Nos intérêts ne sont pas les leurs
On pourrait bien sûr croire que ce ramdam argenté n’est que le caprice de gamins habitués à toujours tout avoir. Mais ça relève plutôt, en réalité, de la stratégie et d’une bonne connaissance des conditions du moment. Le patronat sait parfaitement qu’il peut obtenir beaucoup de choses des socialistes au pouvoir et il compte simplement en profiter au maximum. Pourquoi ferait-il autrement ? Les patrons n’ont jamais été des philanthropes, et la place même qu’ils occupent dans les rapports de production leur interdit tout humanisme. Rien d’étonnant, donc, à ce que ces porcs défilent dans nos rues et blablatent à n’en plus finir de la nécessaire « libération de l’entreprise » (c’est le nom de leur campagne). La gauche qui s’émeut et qui s’indigne est une gauche qui croit encore, naïvement ou bêtement, qu’on peut construire une société viable et juste sur un système d’exploitation économique.

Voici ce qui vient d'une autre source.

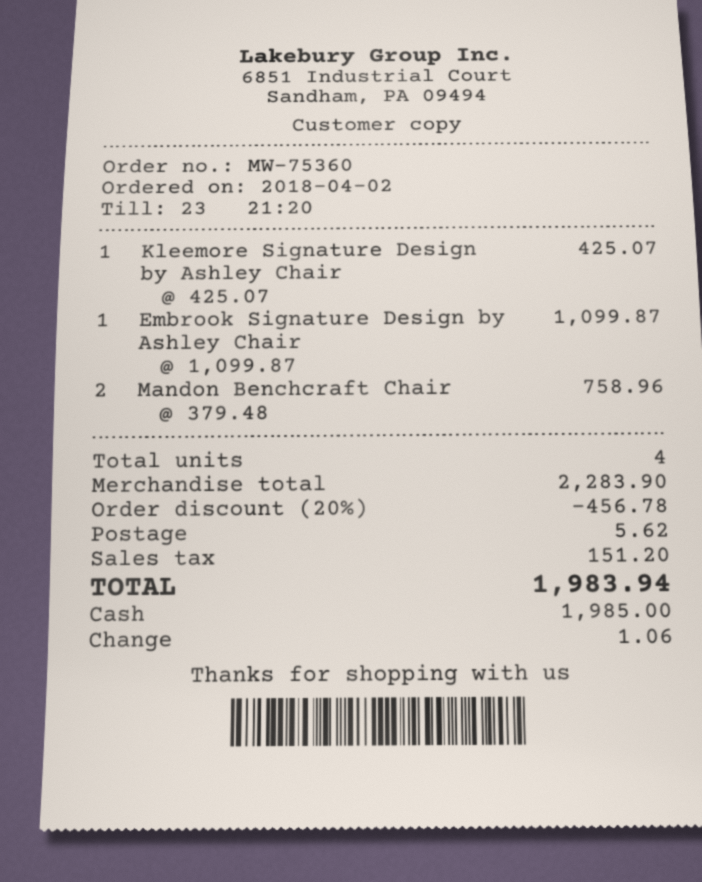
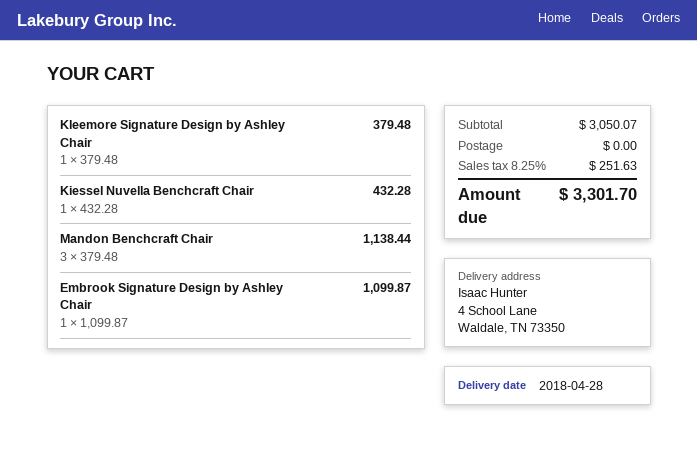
Kleemore Signature Design by Ashley Chair: 1 x 425.07 = 425.07 -> 1 x 379.48 = 379.48
Mandon Benchcraft Chair: 2 x 379.48 = 758.96 -> 3 x 379.48 = 1138.44
Kiessel Nuvella Benchcraft Chair: none -> 1 x 432.28 = 432.28
subtotal: 2283.90 -> 3050.07
discount: 20% = 456.78 -> none
shipping: 5.62 -> 0.00
tax: 151.20 -> 251.63
total: 1983.94 -> 3301.70

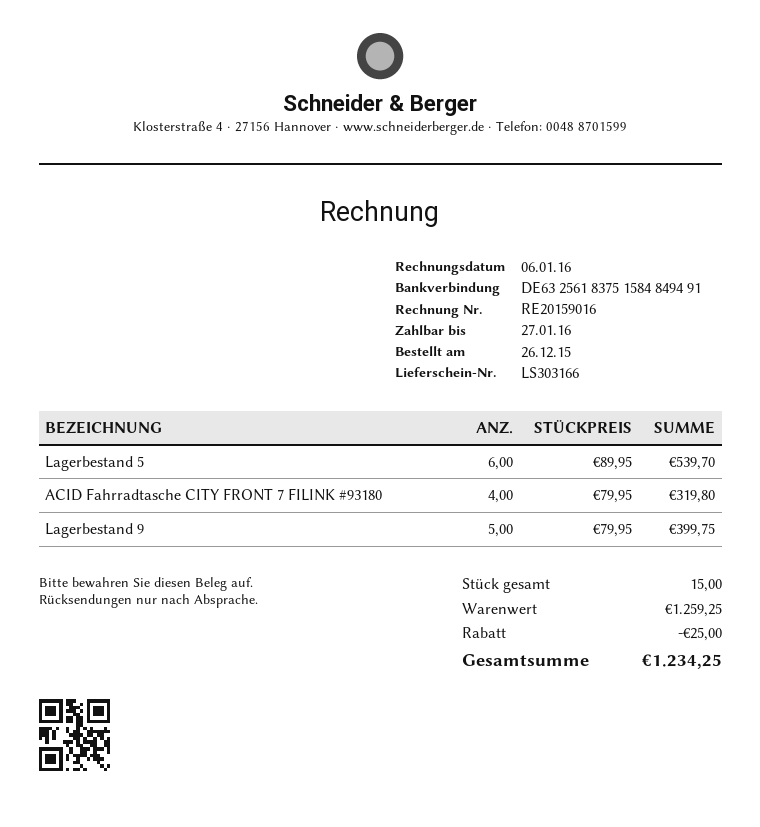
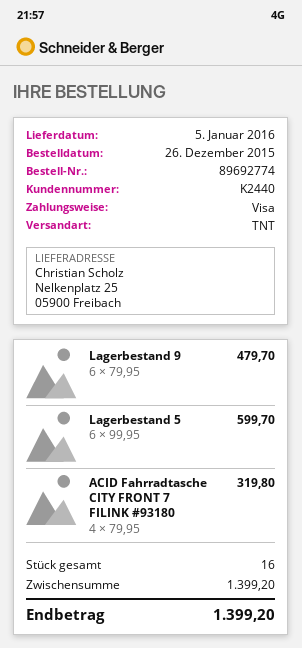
Lagerbestand 5: 6 x 89.95 = 539.70 -> 6 x 99.95 = 599.70
Lagerbestand 9: 5 x 79.95 = 399.75 -> 6 x 79.95 = 479.70
total quantity: 15 -> 16
subtotal: 1259.25 -> 1399.20
discount: 25.00 -> none
total: 1234.25 -> 1399.20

Pas question, néanmoins, de tomber dans le fatalisme. La mascarade patronale doit juste nous rappeler à tous et à toutes que nous vivons encore dans une société composée de classes qui n’ont absolument rien en commun. Les antagonismes inconciliables qui nous séparent en tant que classe prolétarienne du patronat exigent de nous une lutte permanente qu’on ne pourra mener si nous nous perdons dans les abysses individualistes (qui ne sont pas même un vecteur d’émancipation individuelle) ou dans des combats interclassistes qui nous font défiler avec nos exploiteurs pour des revendications sociétales ou écologistes qui, obtenues de la sorte, ne feront jamais que renforcer le capitalisme en nourrissant ses propres processus de restructuration.